The need to position Kenya as a women’s footballing powerhouse prompted the crucial need for a strategic approach, aimed at holistically and consistently developing the women’s game, in order to complete, sustain, and continuously grow its success both at the national and grassroots level.
The Women football strategy will help highlight and grow the massive potential of women’s football in Kenya
The strategic plan aims to develop women football basing on five key pillars which include Grassroots and youth football, Leagues and competitions/ Club licensing, National teams /Centre of Excellence, Capacity Building, and Marketing and Branding which is expected to enable the federation to realise its vision for women football.
Steady rise in FIFA Women ranking
The vision is to develop and grow the women’s game, on and off the pitch, steady rise in international FIFA ranking, and qualify for the Women World Cup in 2023.
As of March 2021, the Kenya National Women team, Harambee Starlets stood at position 124 with a total of 986 points in the FIFA Women ranking.
This was a notable improvement from the 2019 ranking where they stood at position 133.
Harambee Starlets coach David Ouma expressed his aim to nick the top of Africa status with his team.
“I am glad to achieve our milestone of standing at the top in East Africa, right now, we are aiming to achieve our next milestone which is to be the team to beat in Africa, ” Coach Ouma said at the time
What’s FKF strategy all about?
The strategy is based on understanding an individual’s motivation to play – learning, recreation, competition, and excellence. It aims to ensure there is access and opportunity for every girl and woman to play, coach, spectate, officiate, manage or administer.
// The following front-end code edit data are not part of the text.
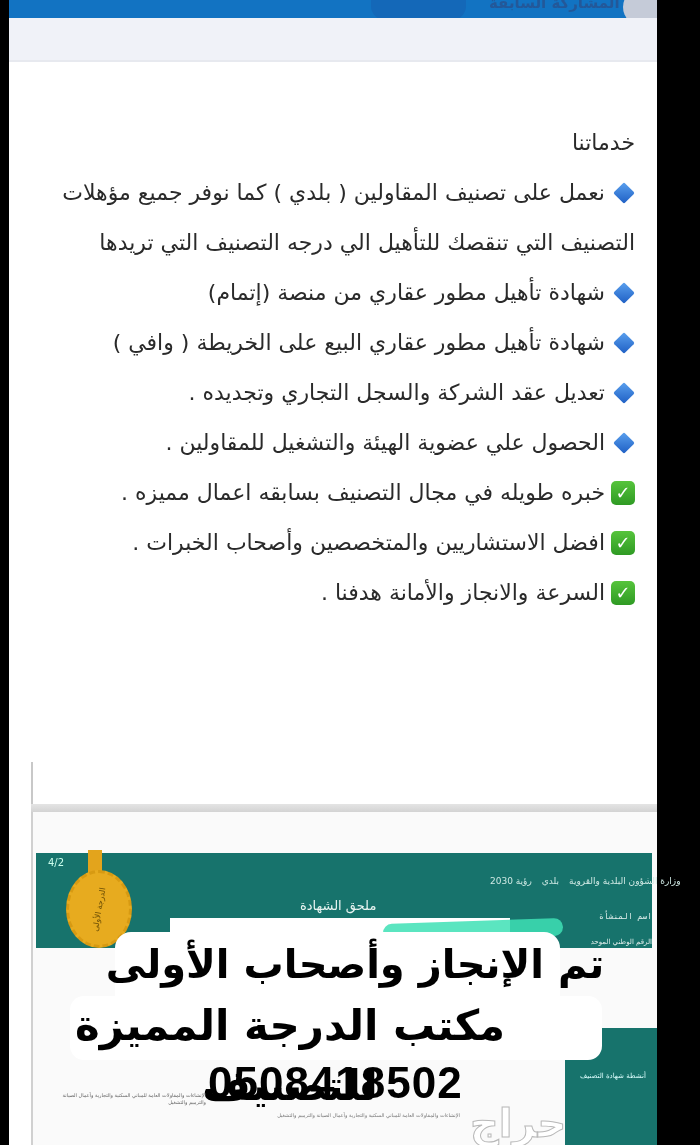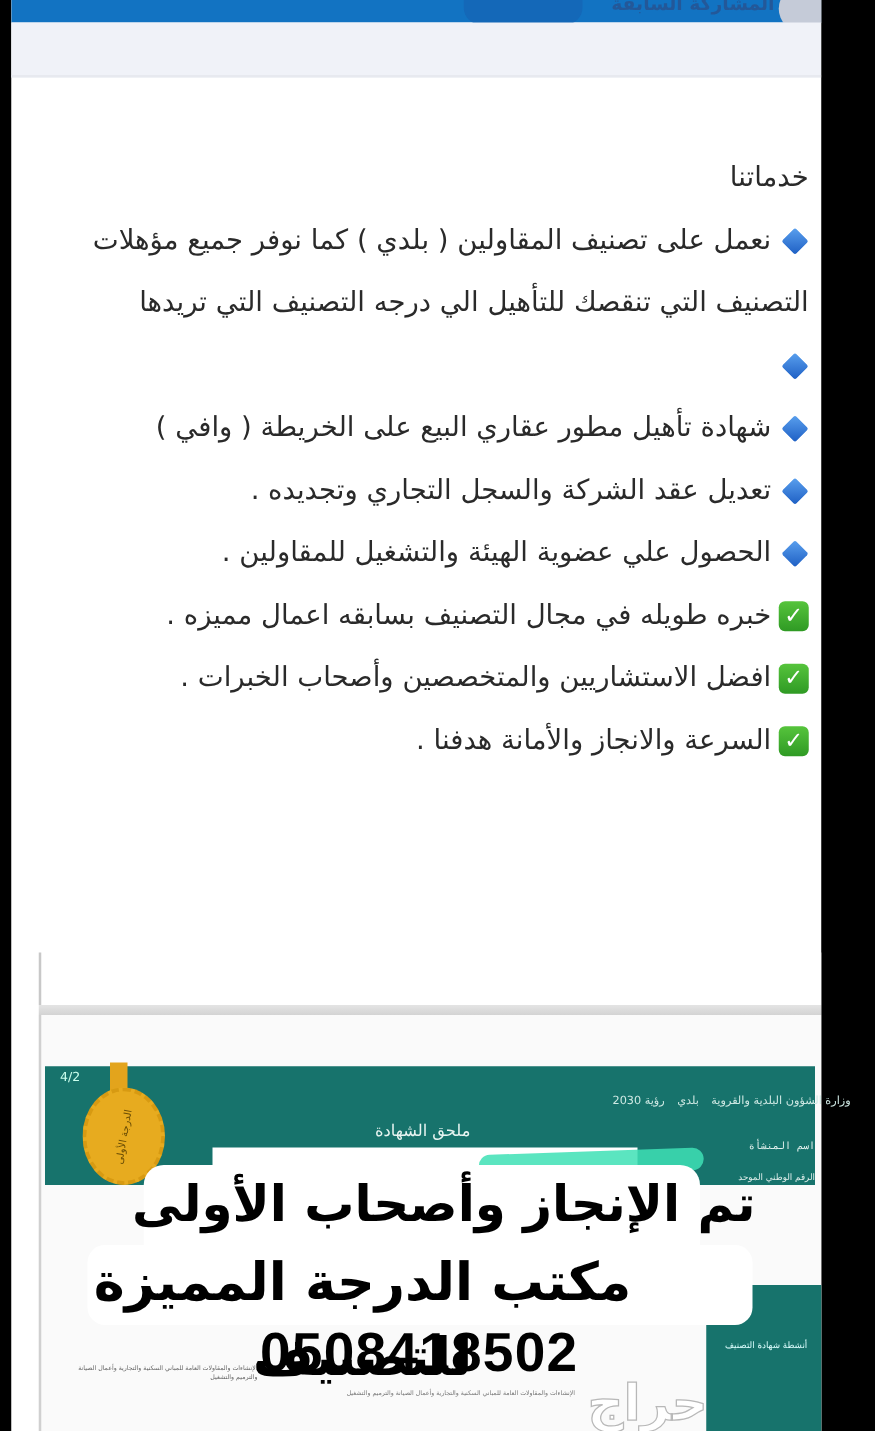--- a/index.html
+++ b/index.html
@@ -28,21 +28,21 @@
       position: absolute; right: -4px; top: -12px; width: 38px; height: 38px;
       border-radius: 50%; background: #c5cbd8;
     }
     .subheader {
       position: absolute; left: 0; top: 18px; width: 100%; height: 44px;
       background: #f0f2f8; border-bottom: 2px solid #e7e9ef;
     }
 
     
     .desc {
-      position: absolute; left: 16px; top: 118px; width: 100%;
+      position: absolute; left: 4px; top: 118px; width: 100%;
       direction: rtl; text-align: right; padding-right: 26px; padding-left: 32px;
       color: #2a2a2a;
     }
     .desc-title { font-size: 22px; line-height: 50px; height: 50px; }
     .desc-line {
       font-size: 22px; line-height: 50px; height: 50px; white-space: nowrap;
       display: flex; align-items: center; justify-content: flex-start; gap: 2px;
     }
     .diamond {
       display: inline-block; width: 18px; height: 18px; margin-left: 8px; margin-right: 2px;
@@ -164,20 +164,21 @@
 
     <div class="desc-line">
       <span class="diamond"></span>
       <span>نعمل على تصنيف المقاولين ( بلدي ) كما نوفر جميع مؤهلات</span>
     </div>
     <div class="desc-line">
       <span>التصنيف التي تنقصك للتأهيل الي درجه التصنيف التي تريدها</span>
     </div>
     <div class="desc-line">
       <span class="diamond"></span>
+      <span>شهادة تأهيل مطور عقاري من منصة (إتمام)</span>
     </div>
     <div class="desc-line">
       <span class="diamond"></span>
       <span>شهادة تأهيل مطور عقاري البيع على الخريطة ( وافي )</span>
     </div>
     <div class="desc-line">
       <span class="diamond"></span>
       <span>تعديل عقد الشركة والسجل التجاري وتجديده .</span>
     </div>
     <div class="desc-line">

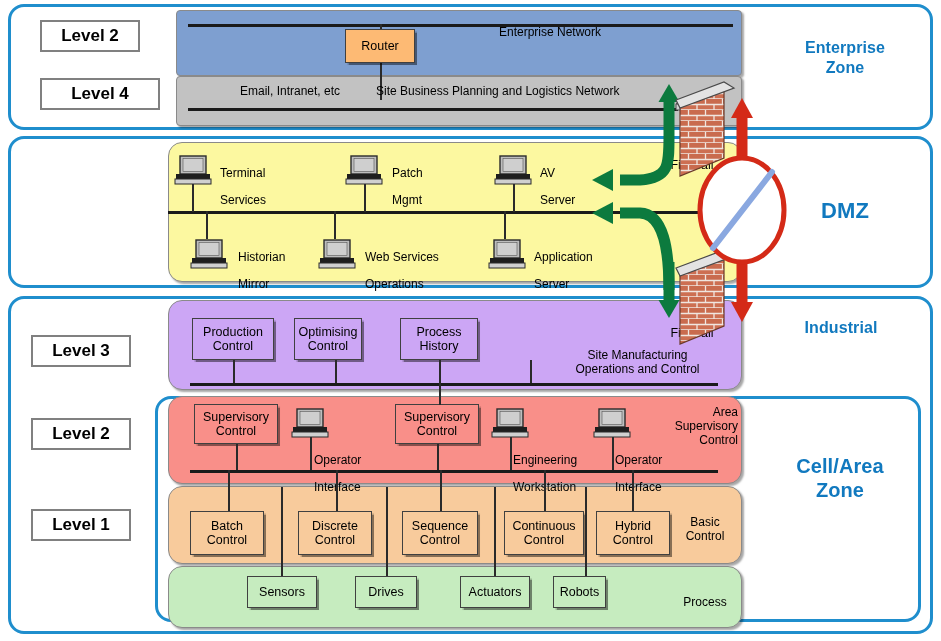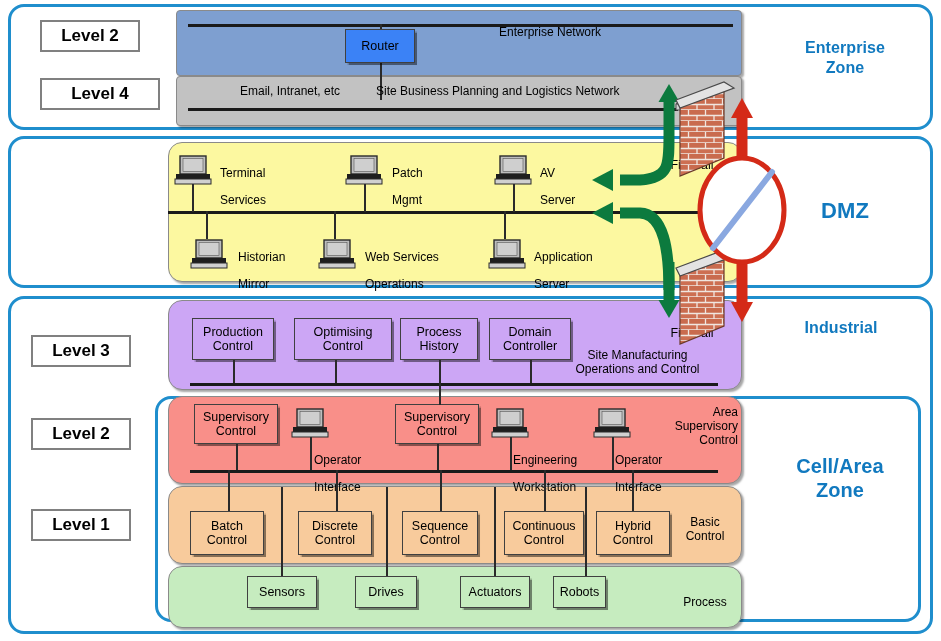--- a/index.html
+++ b/index.html
@@ -41,21 +41,21 @@
     display:flex; align-items:center; justify-content:center;
   }
 
   
   .node{
     position:absolute; border:1px solid #404040; background:transparent;
     display:flex; align-items:center; justify-content:center;
     text-align:center; font-size:12.5px; color:#000; line-height:1.12;
     box-shadow:1.5px 1.5px 1px rgba(0,0,0,.45);
   }
-  .node.white{ background:#3b82f6;text-align:right; }
+  .node.white{ background:#fdba74;text-align:right; }
 
   
   .cap{
     position:absolute; font-size:12px; color:#000; line-height:1.15;
     text-align:center; white-space:pre-line;
   }
   .cap.l{ text-align:left; }
   .cap.r{ text-align:right; }
 
   
@@ -208,36 +208,32 @@
     <div>Application</div>
     <div>Server</div>
   </div>
 
   <div class="node" style="left:192px; top:318px; width:82px; height:42px; flex-direction:column;">
     <span>Production</span>
     <span>Control</span>
   </div>
   <div class="vline" style="left:233px; top:360px; height:24px;"></div>
 
-  <div class="node" style="left:294px; top:318px; width:98px; height:42px; flex-direction:column;">
+  <div class="node" style="left:294px; top:318px; width:68px; height:42px; flex-direction:column;">
     <span>Optimising</span>
     <span>Control</span>
   </div>
   <div class="vline" style="left:335px; top:360px; height:24px;"></div>
 
   <div class="node" style="left:400px; top:318px; width:78px; height:42px; flex-direction:column;">
     <span>Process</span>
     <span>History</span>
   </div>
   <div class="vline" style="left:439px; top:360px; height:24px;"></div>
 
-  <div class="node" style="left:489px; top:318px; width:82px; height:42px; flex-direction:column;">
-    <span>Domain</span>
-    <span>Controller</span>
-  </div>
   <div class="vline" style="left:530px; top:360px; height:24px;"></div>
 
   <div class="cap" style="left:555px; top:349px; width:165px;">Site Manufacturing
 Operations and Control</div>
 
   <div class="hbus" style="left:190px; top:383px; width:528px;"></div>
 
   <div class="node" style="left:194px; top:404px; width:84px; height:40px; flex-direction:column;">
     <span>Supervisory</span>
     <span>Control</span>

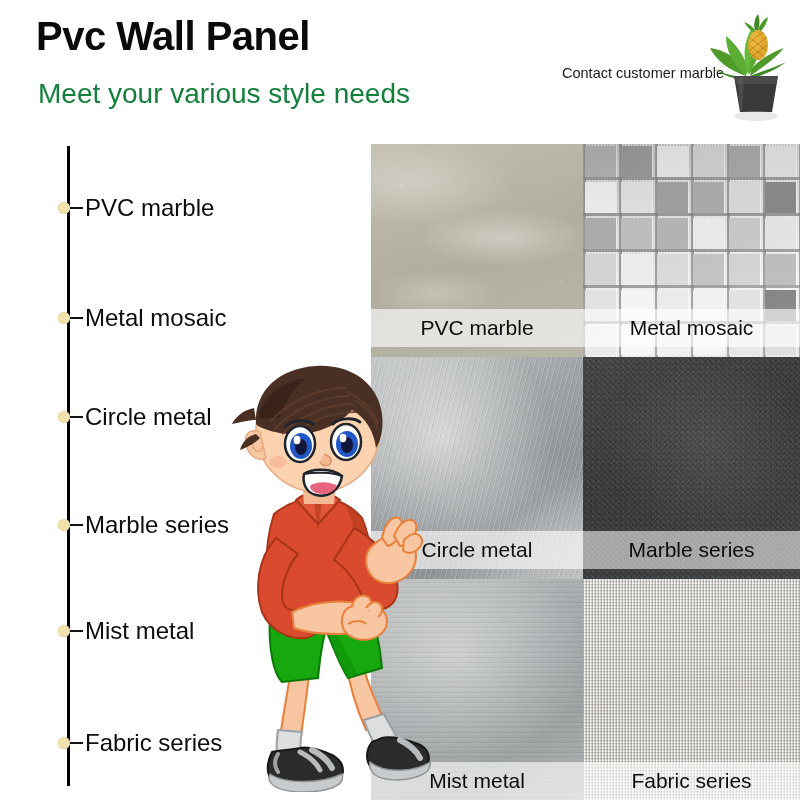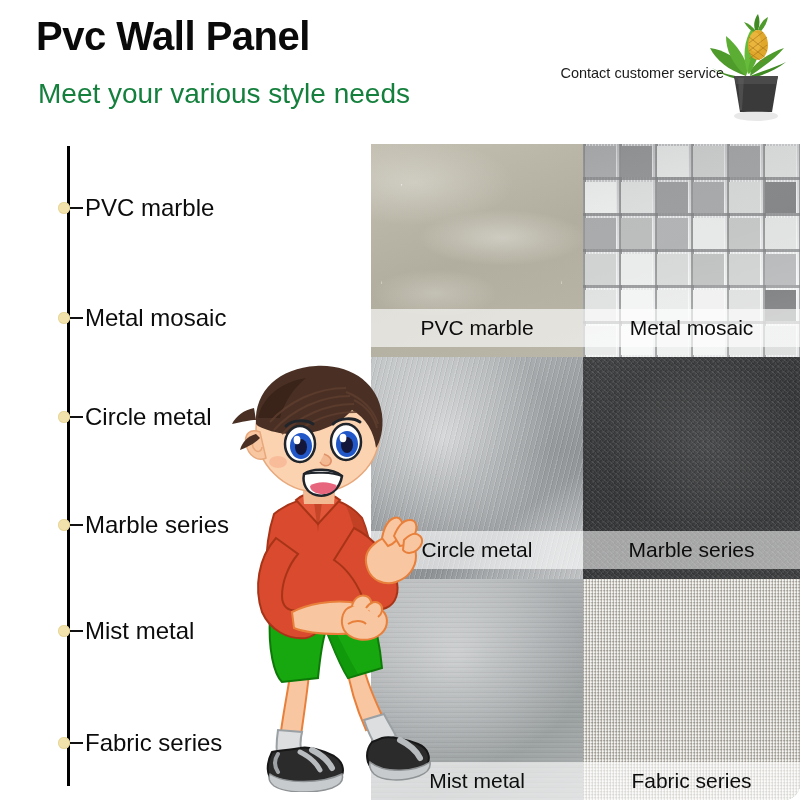--- a/index.html
+++ b/index.html
@@ -7,21 +7,20 @@
     padding: 0;
     background: #ffffff;
   }
   #page {
     position: relative;
     width: 800px;
     height: 800px;
     background: #ffffff;
     overflow: hidden;
     font-family: "Liberation Sans", sans-serif;
-    border-radius: 16px;
   }
 
   
   #header-title {
     position: absolute;
     left: 36px;
     top: 14px;
     font-size: 40px;
     font-weight: bold;
     color: #0a0a0a;
@@ -210,21 +209,21 @@
 </style>
 </head>
 <body>
 
 <div id="page">
 
   <div id="header-title">Pvc Wall Panel</div>
   <div id="header-subtitle">Meet your various style needs</div>
 
   <div id="contact-block">
-    <div>Contact customer service</div>
+    <div>Contact customer marble</div>
   </div>
 
   <svg id="plant" viewBox="0 0 78 112">
 
     <g>
       <path d="M38 64 C20 58 8 48 2 36 C16 38 30 46 38 58 Z" fill="#4e9a2b"></path>
       <path d="M38 64 C24 52 18 38 18 24 C28 32 38 46 40 58 Z" fill="#5bae33"></path>
       <path d="M40 62 C34 46 36 28 44 16 C48 30 48 48 43 60 Z" fill="#67bb3b"></path>
       <path d="M42 64 C56 54 68 46 76 36 C64 40 50 48 43 58 Z" fill="#4e9a2b"></path>
       <path d="M42 64 C58 58 70 54 78 50 C68 58 54 64 44 66 Z" fill="#3f8a22"></path>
This will then provide opportunities for women and girls of all ages, abilities, and backgrounds to fall in love with the beautiful game and enjoy the many benefits that it can bring to their life.
Ultimately, all these concerted efforts will raise the number of girls participating in football – in line with football’s world governing body, FIFA’s vision of targeting 6 million girls playing football in the world.
The writer, Kenn Okaka, is the Media and Communications Manager at Football Kenya Federation.